• PROBLEM:
Transcribe the entries below word for word, beginning at the line with "teachings and evaluation procedures." and stopping after the line with "Specialists, instructors and"; drop all pictures.

Collected data entries
::::::
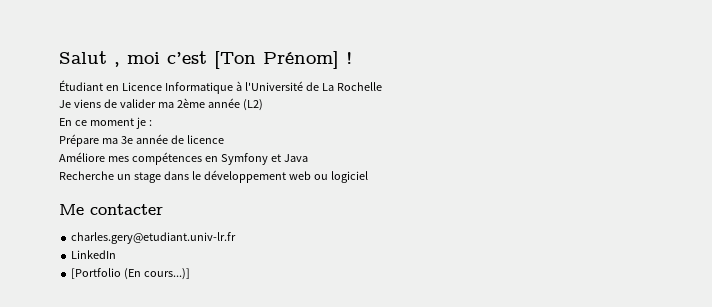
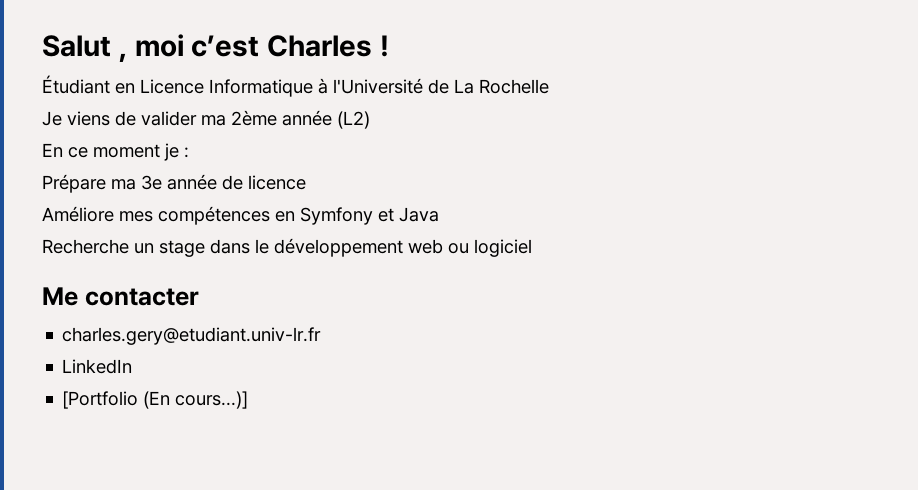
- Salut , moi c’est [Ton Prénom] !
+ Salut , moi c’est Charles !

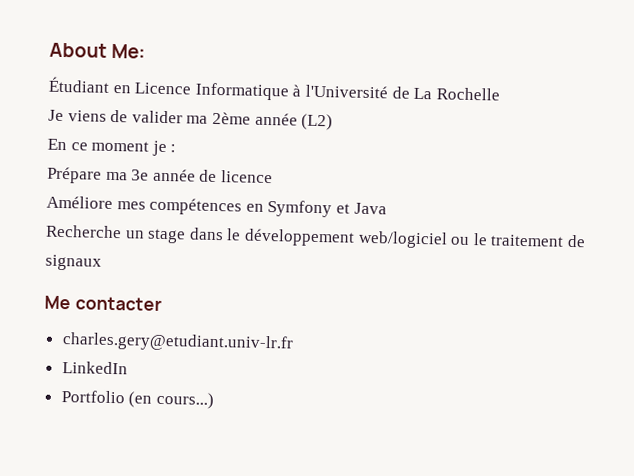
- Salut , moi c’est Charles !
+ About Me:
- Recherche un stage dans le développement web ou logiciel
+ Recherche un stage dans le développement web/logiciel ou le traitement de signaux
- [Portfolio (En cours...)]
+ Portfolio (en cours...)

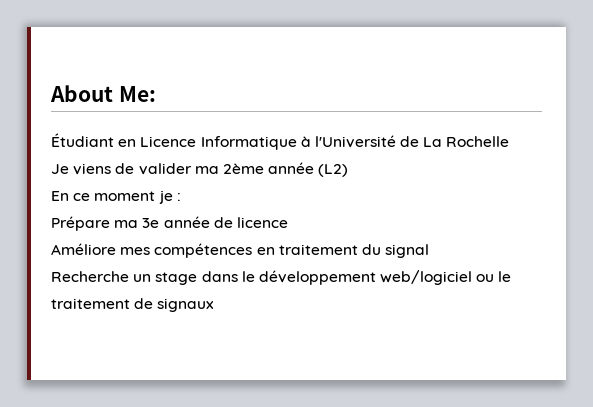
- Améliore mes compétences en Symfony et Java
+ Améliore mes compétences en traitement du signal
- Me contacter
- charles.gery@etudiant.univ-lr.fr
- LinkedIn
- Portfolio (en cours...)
::::::
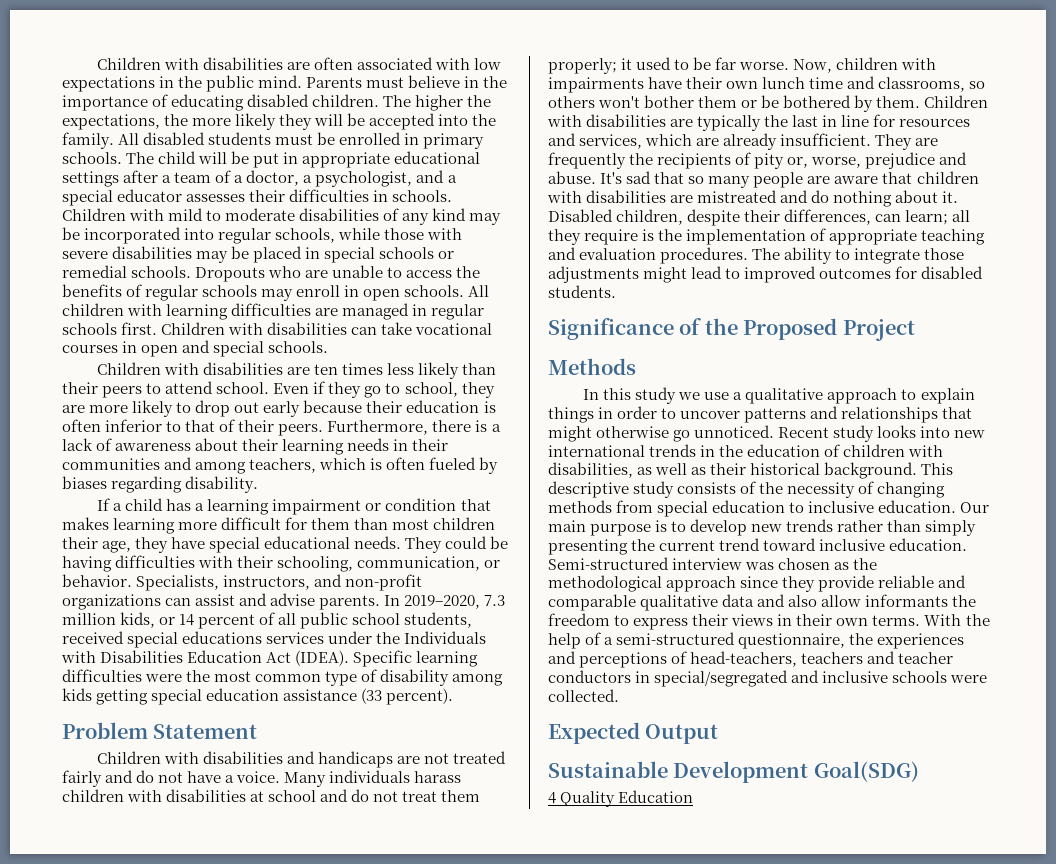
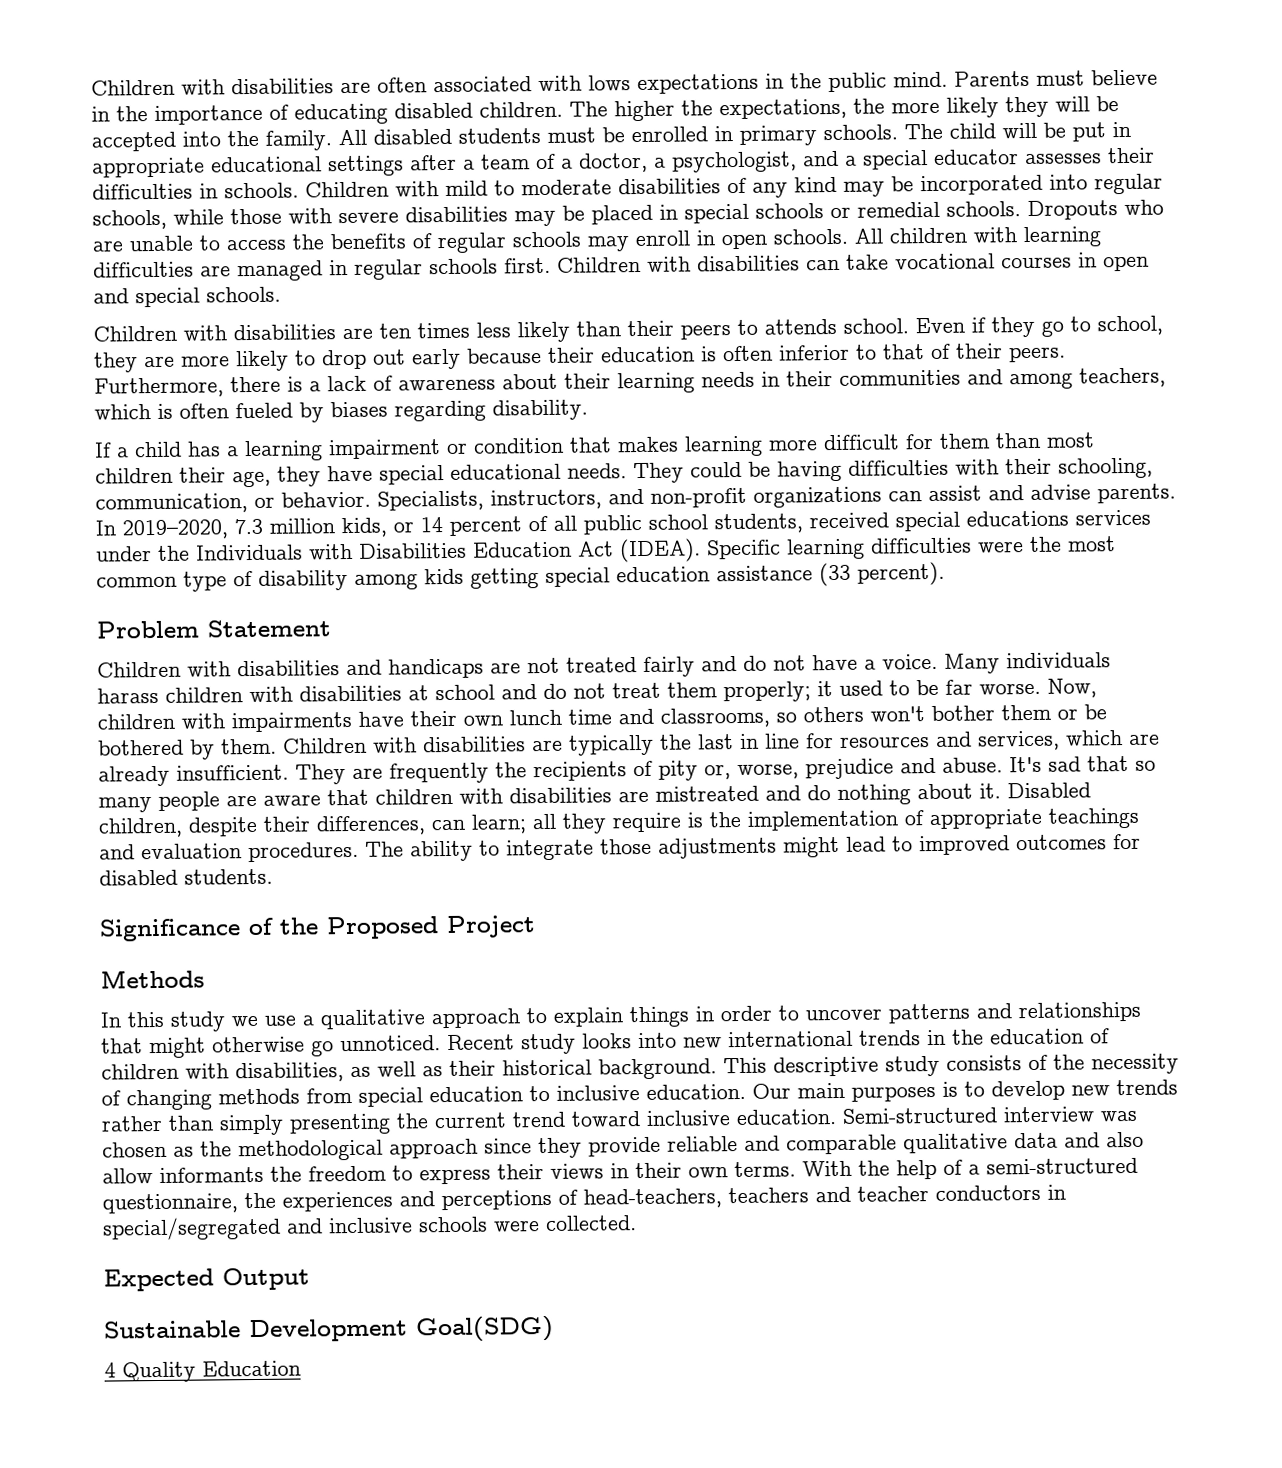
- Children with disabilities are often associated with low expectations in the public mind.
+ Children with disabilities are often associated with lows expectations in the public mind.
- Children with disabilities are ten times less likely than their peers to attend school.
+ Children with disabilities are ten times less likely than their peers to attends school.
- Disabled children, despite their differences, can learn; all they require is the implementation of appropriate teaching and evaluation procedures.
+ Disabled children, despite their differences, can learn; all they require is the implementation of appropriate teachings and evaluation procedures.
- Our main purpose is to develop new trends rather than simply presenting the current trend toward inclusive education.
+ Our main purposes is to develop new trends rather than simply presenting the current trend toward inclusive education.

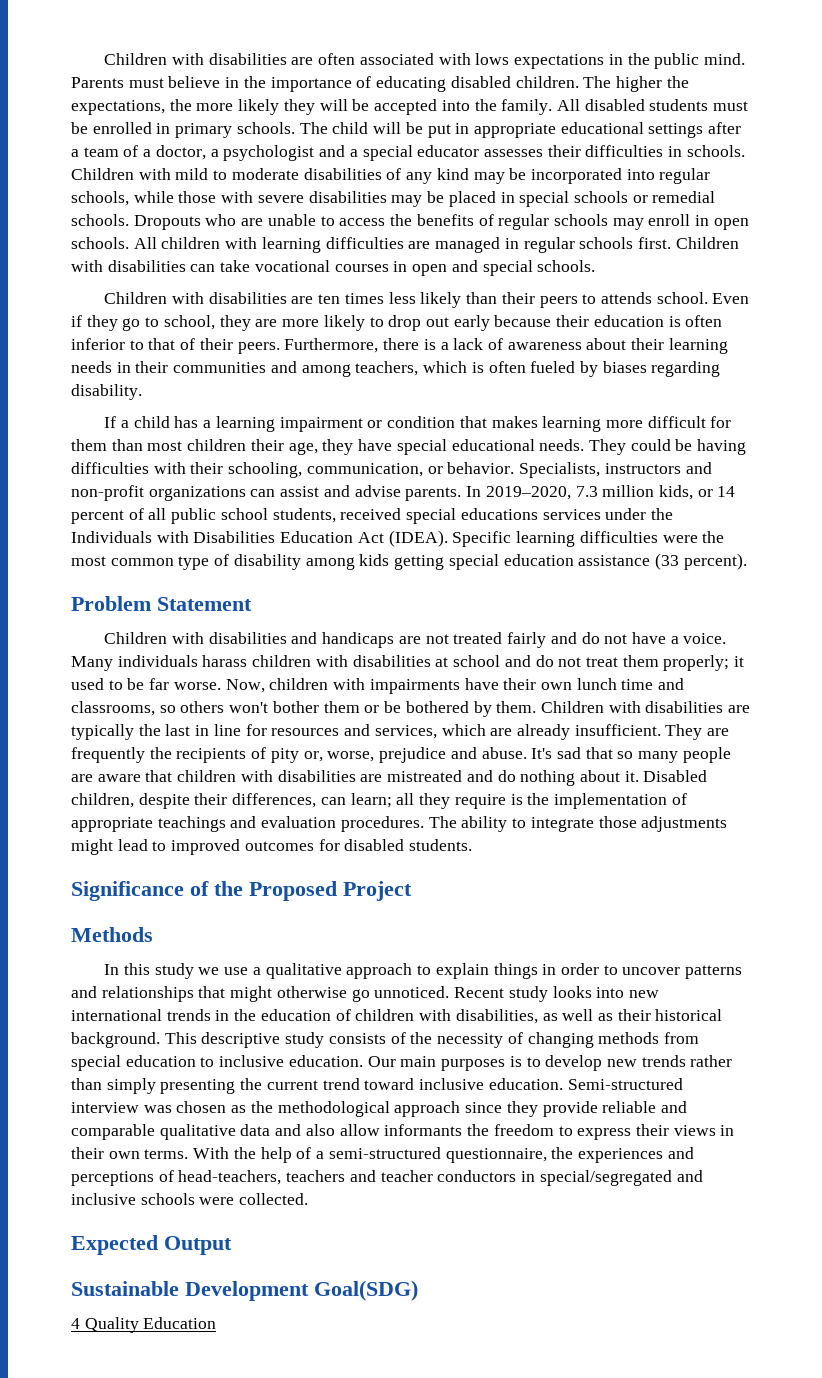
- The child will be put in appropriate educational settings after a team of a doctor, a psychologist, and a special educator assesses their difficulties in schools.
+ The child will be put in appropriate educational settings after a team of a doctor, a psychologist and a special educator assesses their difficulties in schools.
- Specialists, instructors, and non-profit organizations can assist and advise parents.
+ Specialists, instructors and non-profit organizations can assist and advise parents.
::::::
• RESPONSE BOX:
+ Disabled children, despite their differences, can learn; all they require is the implementation of appropriate teachings and evaluation procedures.
- Our main purpose is to develop new trends rather than simply presenting the current trend toward inclusive education.
+ Our main purposes is to develop new trends rather than simply presenting the current trend toward inclusive education.

- The child will be put in appropriate educational settings after a team of a doctor, a psychologist, and a special educator assesses their difficulties in schools.
+ The child will be put in appropriate educational settings after a team of a doctor, a psychologist and a special educator assesses their difficulties in schools.
- Specialists, instructors, and non-profit organizations can assist and advise parents.
+ Specialists, instructors and non-profit organizations can assist and advise parents.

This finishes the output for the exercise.